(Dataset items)
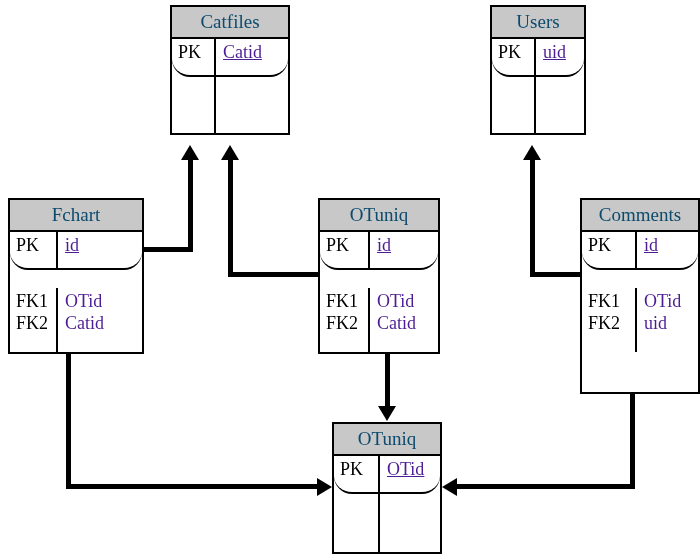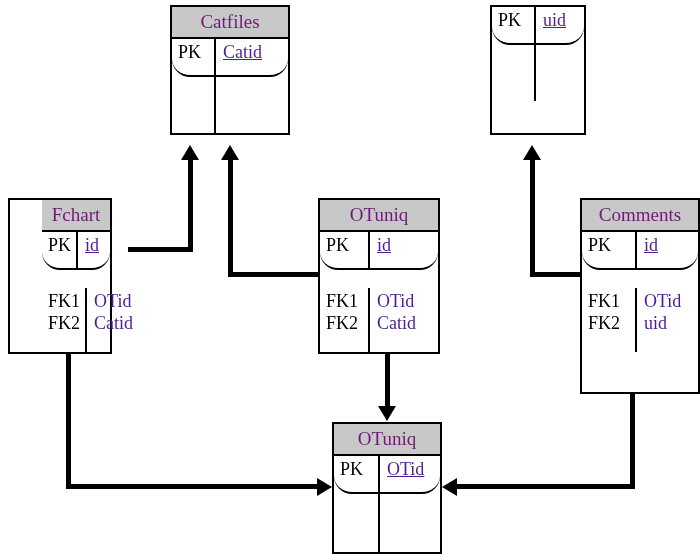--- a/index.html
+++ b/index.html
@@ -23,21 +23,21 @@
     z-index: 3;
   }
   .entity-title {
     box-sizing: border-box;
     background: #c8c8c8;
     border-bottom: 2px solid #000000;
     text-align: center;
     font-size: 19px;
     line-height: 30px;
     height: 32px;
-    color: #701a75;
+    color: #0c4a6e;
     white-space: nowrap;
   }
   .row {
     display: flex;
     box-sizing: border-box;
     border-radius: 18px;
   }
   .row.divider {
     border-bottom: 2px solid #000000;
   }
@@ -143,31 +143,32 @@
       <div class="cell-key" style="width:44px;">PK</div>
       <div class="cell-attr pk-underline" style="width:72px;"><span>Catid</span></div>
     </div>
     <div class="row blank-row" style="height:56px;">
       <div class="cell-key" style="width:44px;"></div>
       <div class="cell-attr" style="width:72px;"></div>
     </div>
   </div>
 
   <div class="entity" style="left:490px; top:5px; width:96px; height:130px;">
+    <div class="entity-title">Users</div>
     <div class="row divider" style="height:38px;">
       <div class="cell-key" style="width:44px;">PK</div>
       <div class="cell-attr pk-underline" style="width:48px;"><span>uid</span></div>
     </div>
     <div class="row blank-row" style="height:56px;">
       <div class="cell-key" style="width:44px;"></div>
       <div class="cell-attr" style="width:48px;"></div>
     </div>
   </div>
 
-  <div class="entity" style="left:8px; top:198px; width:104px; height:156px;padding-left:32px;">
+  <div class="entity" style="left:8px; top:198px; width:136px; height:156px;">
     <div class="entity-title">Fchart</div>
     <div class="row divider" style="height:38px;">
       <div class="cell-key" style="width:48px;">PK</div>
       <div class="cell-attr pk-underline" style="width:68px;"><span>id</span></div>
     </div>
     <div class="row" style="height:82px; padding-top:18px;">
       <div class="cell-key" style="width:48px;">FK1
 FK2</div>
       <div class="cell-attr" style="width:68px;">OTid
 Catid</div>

...

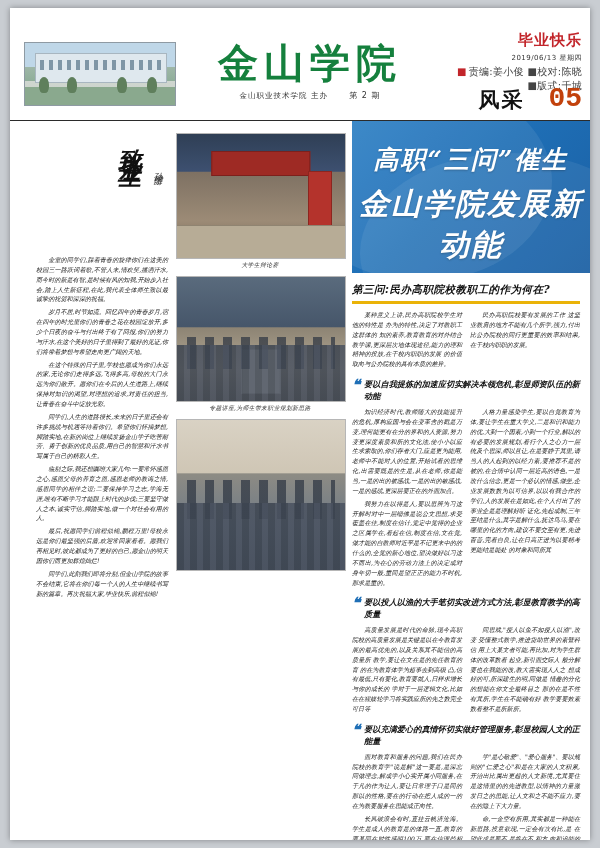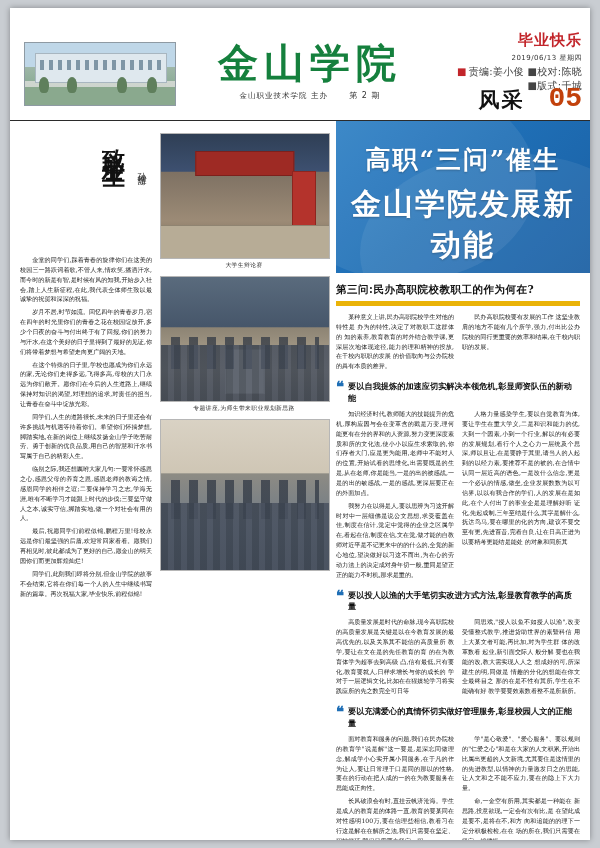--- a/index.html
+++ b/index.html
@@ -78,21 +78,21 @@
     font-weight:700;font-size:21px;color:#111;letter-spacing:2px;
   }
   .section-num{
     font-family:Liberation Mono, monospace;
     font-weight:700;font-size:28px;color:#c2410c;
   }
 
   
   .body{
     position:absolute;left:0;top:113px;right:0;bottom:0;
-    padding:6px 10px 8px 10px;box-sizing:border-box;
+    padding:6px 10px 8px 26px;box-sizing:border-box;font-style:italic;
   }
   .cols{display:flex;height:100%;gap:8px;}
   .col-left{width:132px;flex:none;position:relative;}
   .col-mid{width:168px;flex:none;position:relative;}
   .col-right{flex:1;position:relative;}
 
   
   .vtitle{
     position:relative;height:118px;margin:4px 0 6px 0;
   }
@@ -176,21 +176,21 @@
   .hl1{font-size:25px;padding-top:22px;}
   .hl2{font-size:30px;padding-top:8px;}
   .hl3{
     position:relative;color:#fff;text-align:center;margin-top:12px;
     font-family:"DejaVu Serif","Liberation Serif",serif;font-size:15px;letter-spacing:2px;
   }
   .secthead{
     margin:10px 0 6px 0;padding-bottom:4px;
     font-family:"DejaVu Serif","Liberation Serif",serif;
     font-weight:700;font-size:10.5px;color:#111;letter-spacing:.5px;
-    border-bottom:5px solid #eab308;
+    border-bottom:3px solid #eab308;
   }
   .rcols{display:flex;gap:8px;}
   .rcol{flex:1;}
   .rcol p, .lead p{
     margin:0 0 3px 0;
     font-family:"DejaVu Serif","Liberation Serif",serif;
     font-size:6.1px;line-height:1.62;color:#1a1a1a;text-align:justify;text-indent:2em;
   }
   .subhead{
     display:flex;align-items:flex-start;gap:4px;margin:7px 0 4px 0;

What you should do: If a line in the records has the word "underline", copy that line.

Written response:
       <div class="cell-attr pk-underline" style="width:72px;"><span>Catid</span></div>
       <div class="cell-attr pk-underline" style="width:48px;"><span>uid</span></div>
       <div class="cell-attr pk-underline" style="width:68px;"><span>id</span></div>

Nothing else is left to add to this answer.